In very recent work (see "A Linear Operational Semantics for
Termination and Complexity Analysis of ISO Prolog" published at LOPSTR '11 and its corresponding full version), we introduced a novel operational semantics for ISO Prolog. This semantics
is linear, i.e., each query gives rise to a linear evaluation sequence instead of a tree, and, thus, lends itself well to various analysis
tasks such as termination, complexity, or determinacy analysis.
In the paper "Symbolic Evaluation Graphs and Term Rewriting — A General Methodology for Analyzing Logic Programs"

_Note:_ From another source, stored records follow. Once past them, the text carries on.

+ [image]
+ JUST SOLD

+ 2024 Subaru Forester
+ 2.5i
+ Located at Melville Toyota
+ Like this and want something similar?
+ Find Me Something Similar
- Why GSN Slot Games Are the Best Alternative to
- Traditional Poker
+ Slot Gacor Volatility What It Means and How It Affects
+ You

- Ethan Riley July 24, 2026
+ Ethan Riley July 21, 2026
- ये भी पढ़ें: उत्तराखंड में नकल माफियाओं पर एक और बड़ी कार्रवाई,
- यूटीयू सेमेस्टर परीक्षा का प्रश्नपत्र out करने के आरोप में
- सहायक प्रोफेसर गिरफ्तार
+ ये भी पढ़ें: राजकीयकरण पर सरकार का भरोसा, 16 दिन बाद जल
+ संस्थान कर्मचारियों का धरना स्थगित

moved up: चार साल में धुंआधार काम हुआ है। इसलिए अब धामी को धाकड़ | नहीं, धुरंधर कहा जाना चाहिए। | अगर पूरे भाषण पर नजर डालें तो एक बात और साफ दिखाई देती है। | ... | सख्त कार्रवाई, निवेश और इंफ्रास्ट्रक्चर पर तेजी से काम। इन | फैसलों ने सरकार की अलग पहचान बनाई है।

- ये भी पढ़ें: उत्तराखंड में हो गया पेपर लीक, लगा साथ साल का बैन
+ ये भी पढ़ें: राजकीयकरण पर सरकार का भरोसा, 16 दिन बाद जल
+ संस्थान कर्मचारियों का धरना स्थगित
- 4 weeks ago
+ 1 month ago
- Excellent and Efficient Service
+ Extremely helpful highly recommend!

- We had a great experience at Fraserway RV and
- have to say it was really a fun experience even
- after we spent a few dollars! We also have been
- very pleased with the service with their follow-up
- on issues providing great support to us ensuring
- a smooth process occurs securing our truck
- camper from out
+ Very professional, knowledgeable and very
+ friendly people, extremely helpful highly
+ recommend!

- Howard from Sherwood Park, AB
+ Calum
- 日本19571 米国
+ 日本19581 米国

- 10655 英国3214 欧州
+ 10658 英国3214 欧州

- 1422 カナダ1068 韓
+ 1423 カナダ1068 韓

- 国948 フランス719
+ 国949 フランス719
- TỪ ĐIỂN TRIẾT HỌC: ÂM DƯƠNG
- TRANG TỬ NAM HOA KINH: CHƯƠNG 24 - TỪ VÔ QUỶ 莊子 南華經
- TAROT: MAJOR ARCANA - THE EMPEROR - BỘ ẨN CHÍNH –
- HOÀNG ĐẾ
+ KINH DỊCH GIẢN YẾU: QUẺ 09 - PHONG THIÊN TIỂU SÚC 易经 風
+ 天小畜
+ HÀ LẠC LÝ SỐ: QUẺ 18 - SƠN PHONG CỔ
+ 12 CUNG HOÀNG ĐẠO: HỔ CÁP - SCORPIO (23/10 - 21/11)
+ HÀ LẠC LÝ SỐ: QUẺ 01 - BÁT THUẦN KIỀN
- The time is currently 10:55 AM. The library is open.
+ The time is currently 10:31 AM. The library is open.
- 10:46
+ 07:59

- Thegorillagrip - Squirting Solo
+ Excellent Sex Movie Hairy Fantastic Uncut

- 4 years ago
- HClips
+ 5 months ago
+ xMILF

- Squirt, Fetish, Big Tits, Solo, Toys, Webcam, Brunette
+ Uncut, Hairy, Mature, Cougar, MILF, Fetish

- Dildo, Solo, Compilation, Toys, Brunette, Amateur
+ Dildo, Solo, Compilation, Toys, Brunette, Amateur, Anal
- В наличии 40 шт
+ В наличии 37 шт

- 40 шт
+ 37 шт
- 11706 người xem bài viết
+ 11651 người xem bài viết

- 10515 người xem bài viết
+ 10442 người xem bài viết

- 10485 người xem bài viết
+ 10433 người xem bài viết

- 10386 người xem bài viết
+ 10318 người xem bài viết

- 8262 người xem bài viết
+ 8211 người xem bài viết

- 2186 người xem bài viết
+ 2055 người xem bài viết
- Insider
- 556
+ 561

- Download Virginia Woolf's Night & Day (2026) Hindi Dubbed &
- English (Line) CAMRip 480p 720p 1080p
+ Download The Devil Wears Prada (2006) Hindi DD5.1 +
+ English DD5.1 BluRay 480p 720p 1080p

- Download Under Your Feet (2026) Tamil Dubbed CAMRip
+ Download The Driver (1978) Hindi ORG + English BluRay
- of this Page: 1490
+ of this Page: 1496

we present a transformational approach for automatically proving termination, finding asymptotic
upper bounds on the runtime, and proving determinacy for Prolog queries, based
on automated analysis techniques developed for term rewriting. First, we show how to obtain
symbolic evaluation graphs for
classes of queries. Then we present a method to synthesize term rewrite systems (TRSs)
from a symbolic evaluation graph such that the resulting TRSs can simulate all evaluations of
the original Prolog program w.r.t. the given class of queries. Thus, termination of the resulting TRS
implies termination of the original Prolog program. We continue by showing that the generated
TRSs can also be used to prove upper bounds for the runtime complexity of the original Prolog
program. Here, the runtime of a Prolog program is measured as the number of unification attempts
during the evaluation of a query. Finally, we introduce a syntactic criterion based on symbolic
evaluation graphs which is sufficient to prove determinacy of a class of queries.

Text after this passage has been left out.